| Your assignment |
The lines below that include the word "hack" are to be reported.

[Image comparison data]
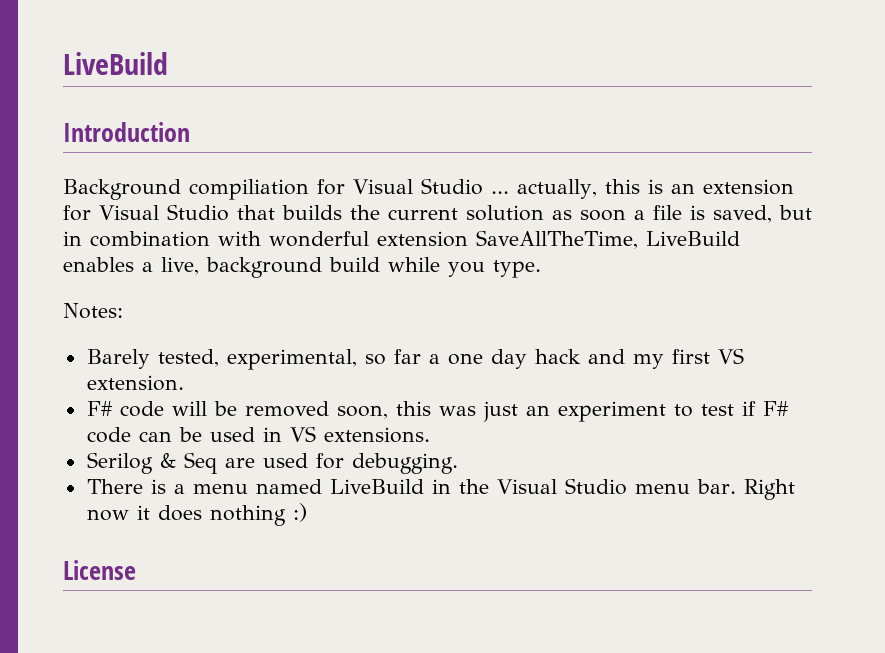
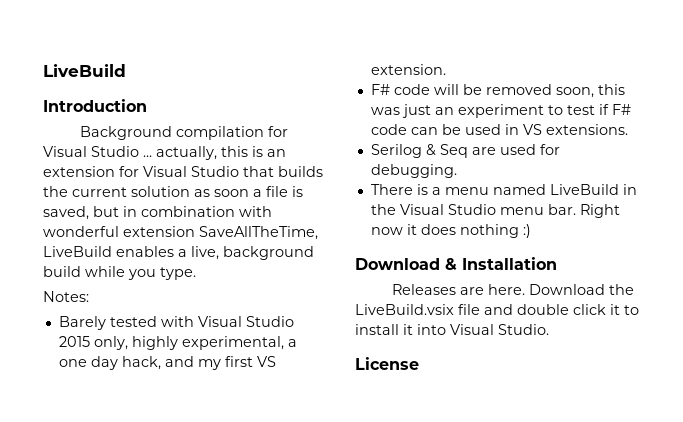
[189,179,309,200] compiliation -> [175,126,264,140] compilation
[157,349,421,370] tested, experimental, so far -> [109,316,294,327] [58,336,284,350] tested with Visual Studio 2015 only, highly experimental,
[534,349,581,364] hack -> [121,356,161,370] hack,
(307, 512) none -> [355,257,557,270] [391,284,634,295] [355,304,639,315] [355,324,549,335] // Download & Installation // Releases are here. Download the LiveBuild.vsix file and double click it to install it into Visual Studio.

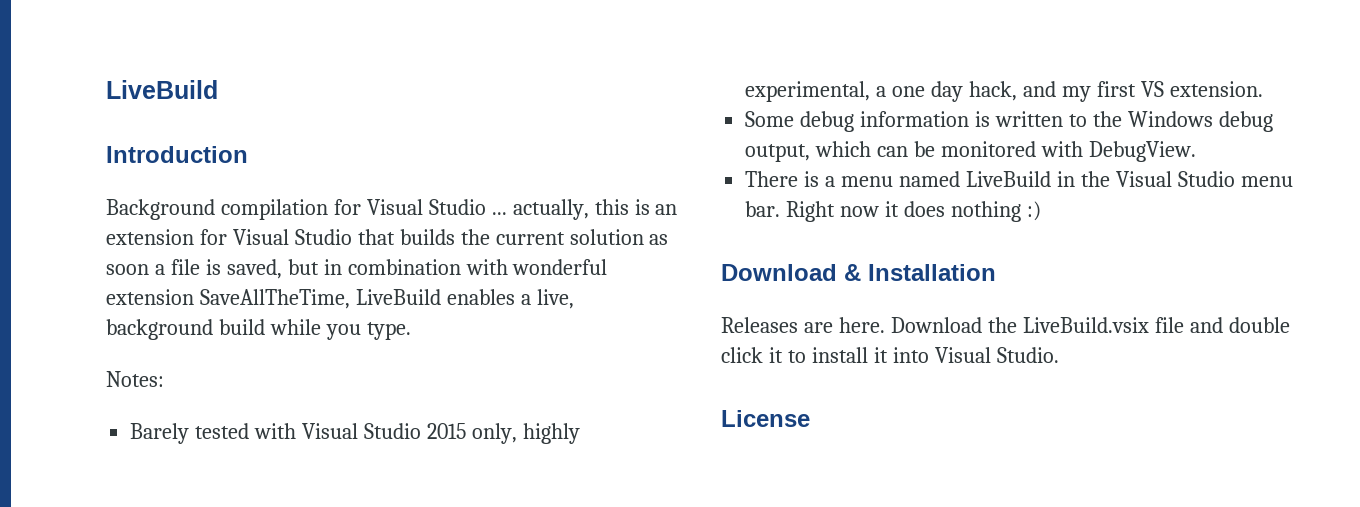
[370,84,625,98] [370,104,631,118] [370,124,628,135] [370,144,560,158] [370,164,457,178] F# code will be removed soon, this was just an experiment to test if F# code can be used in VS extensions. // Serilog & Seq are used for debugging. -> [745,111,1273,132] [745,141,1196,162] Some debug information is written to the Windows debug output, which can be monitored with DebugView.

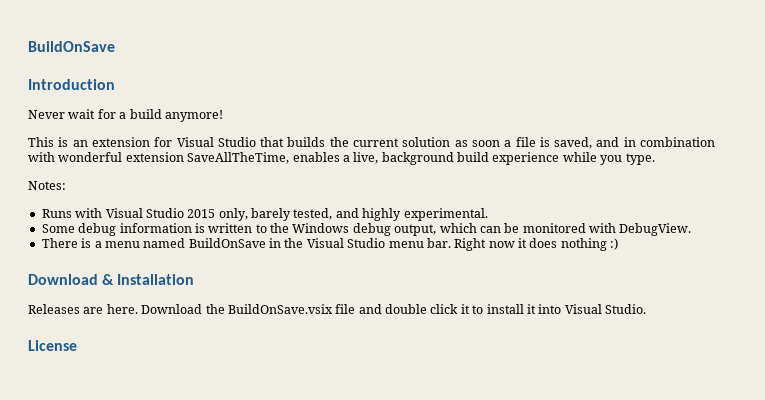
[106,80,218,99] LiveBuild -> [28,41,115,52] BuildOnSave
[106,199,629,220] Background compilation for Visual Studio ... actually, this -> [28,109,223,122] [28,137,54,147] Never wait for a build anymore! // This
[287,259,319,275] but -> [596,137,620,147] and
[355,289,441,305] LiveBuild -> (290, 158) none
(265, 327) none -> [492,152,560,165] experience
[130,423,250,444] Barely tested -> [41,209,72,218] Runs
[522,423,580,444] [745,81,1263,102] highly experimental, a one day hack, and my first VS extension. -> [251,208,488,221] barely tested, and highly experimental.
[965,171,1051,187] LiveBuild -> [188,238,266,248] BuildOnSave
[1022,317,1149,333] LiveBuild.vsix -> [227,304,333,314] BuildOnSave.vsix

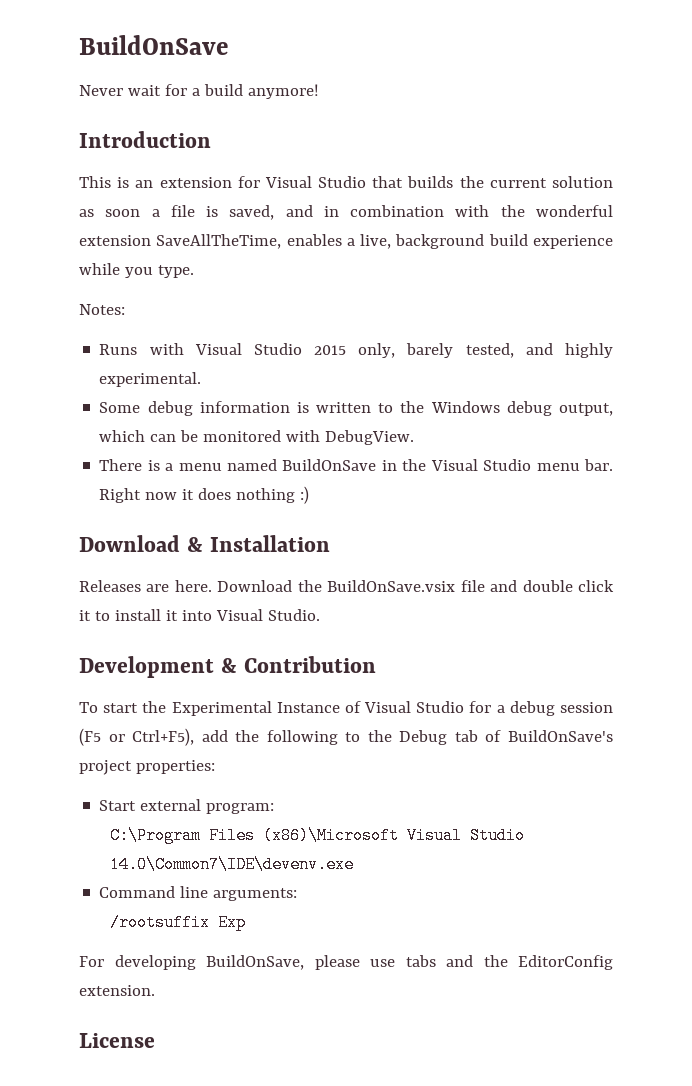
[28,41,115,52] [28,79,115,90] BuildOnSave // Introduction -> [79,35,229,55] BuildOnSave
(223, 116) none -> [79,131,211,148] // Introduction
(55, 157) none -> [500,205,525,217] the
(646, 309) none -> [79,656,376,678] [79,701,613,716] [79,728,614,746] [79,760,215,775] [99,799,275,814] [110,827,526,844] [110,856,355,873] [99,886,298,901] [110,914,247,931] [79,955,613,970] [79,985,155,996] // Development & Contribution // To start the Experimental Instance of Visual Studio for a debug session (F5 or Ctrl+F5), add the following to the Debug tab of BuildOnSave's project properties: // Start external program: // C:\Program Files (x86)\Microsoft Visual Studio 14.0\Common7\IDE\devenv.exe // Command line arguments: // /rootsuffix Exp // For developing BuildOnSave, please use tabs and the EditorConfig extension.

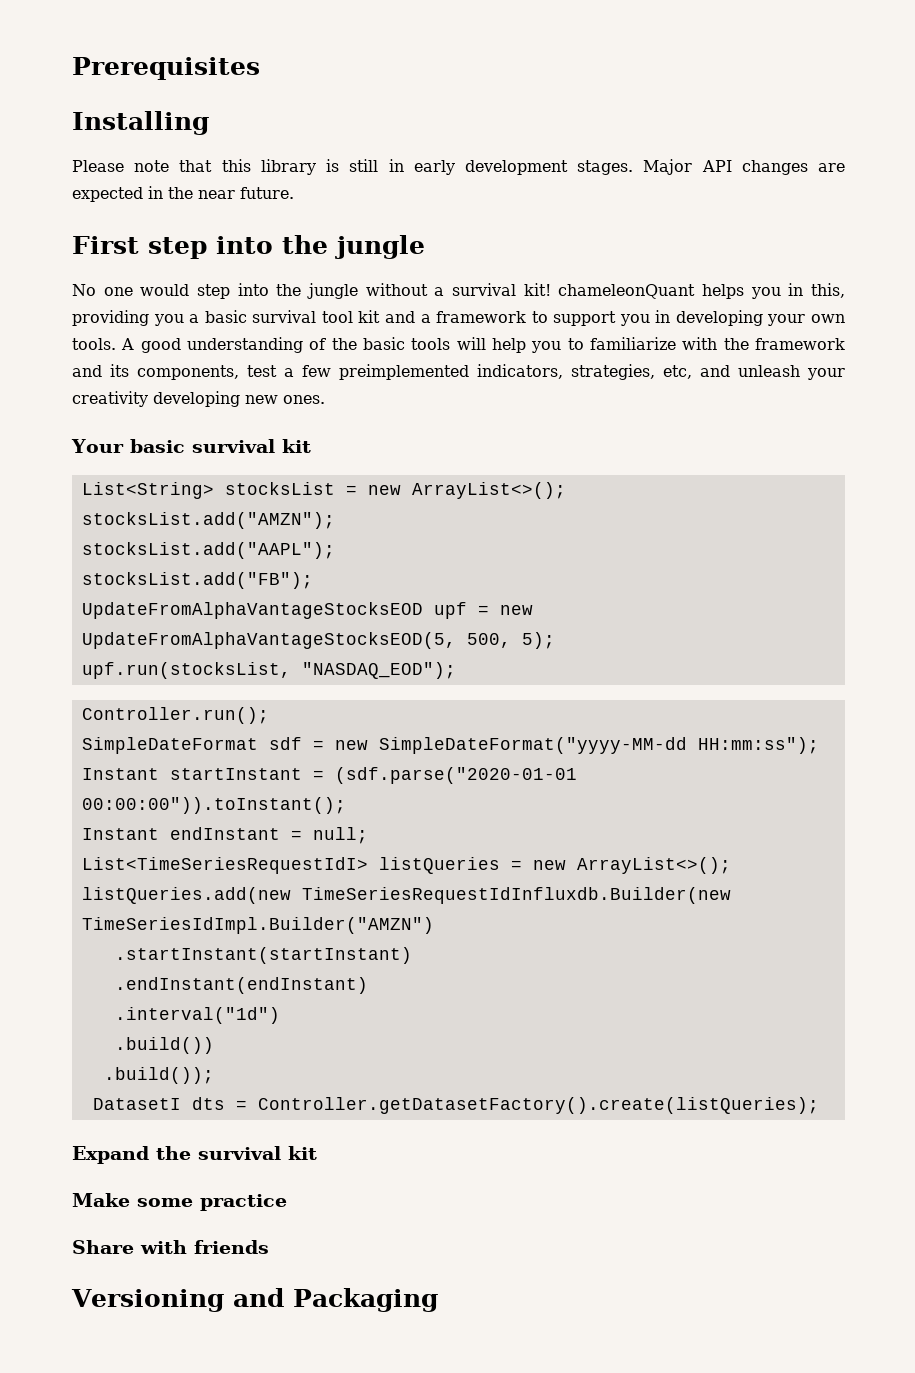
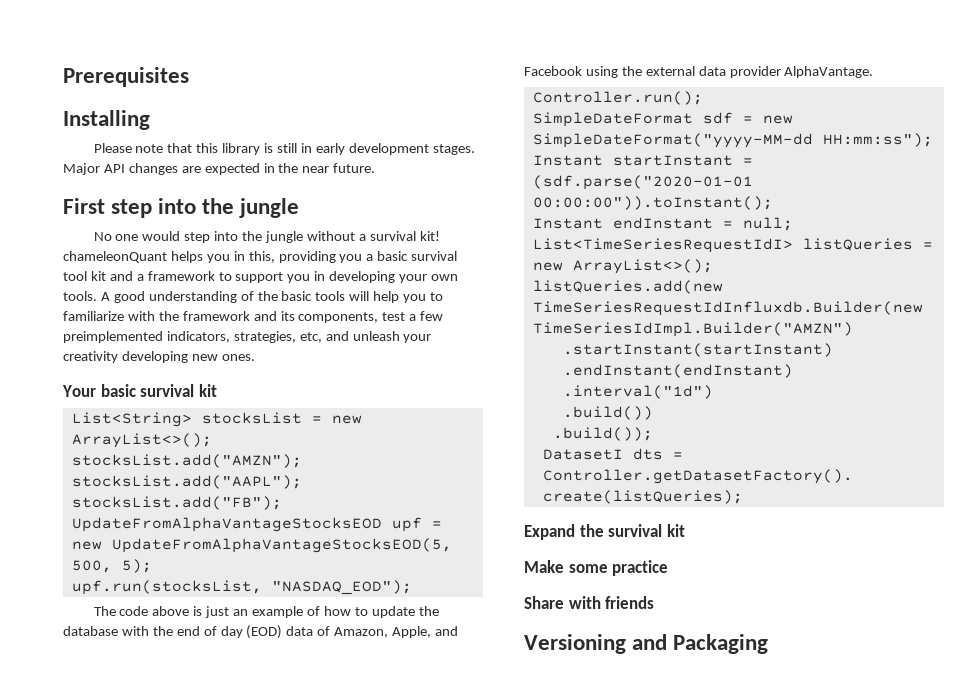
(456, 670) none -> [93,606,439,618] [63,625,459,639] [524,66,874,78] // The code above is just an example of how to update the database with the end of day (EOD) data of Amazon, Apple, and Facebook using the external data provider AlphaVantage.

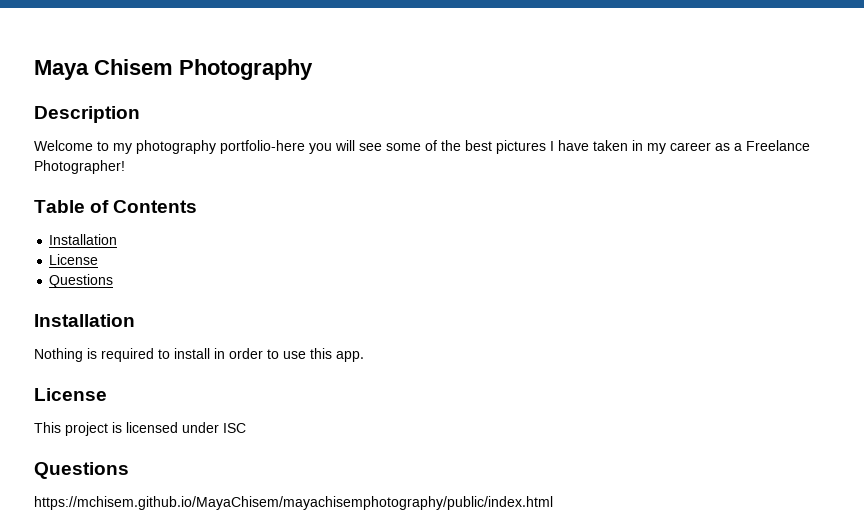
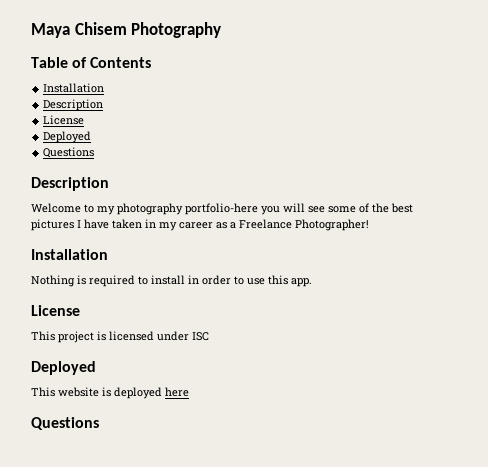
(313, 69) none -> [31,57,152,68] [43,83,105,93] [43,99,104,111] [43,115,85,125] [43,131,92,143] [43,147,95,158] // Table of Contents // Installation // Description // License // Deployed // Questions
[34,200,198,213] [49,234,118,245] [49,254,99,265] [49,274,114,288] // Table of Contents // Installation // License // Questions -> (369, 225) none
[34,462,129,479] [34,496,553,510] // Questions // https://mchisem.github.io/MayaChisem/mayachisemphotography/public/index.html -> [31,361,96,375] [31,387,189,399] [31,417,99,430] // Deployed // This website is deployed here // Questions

| Result for this task |
[534,349,581,364] hack -> [121,356,161,370] hack,
[522,423,580,444] [745,81,1263,102] highly experimental, a one day hack, and my first VS extension. -> [251,208,488,221] barely tested, and highly experimental.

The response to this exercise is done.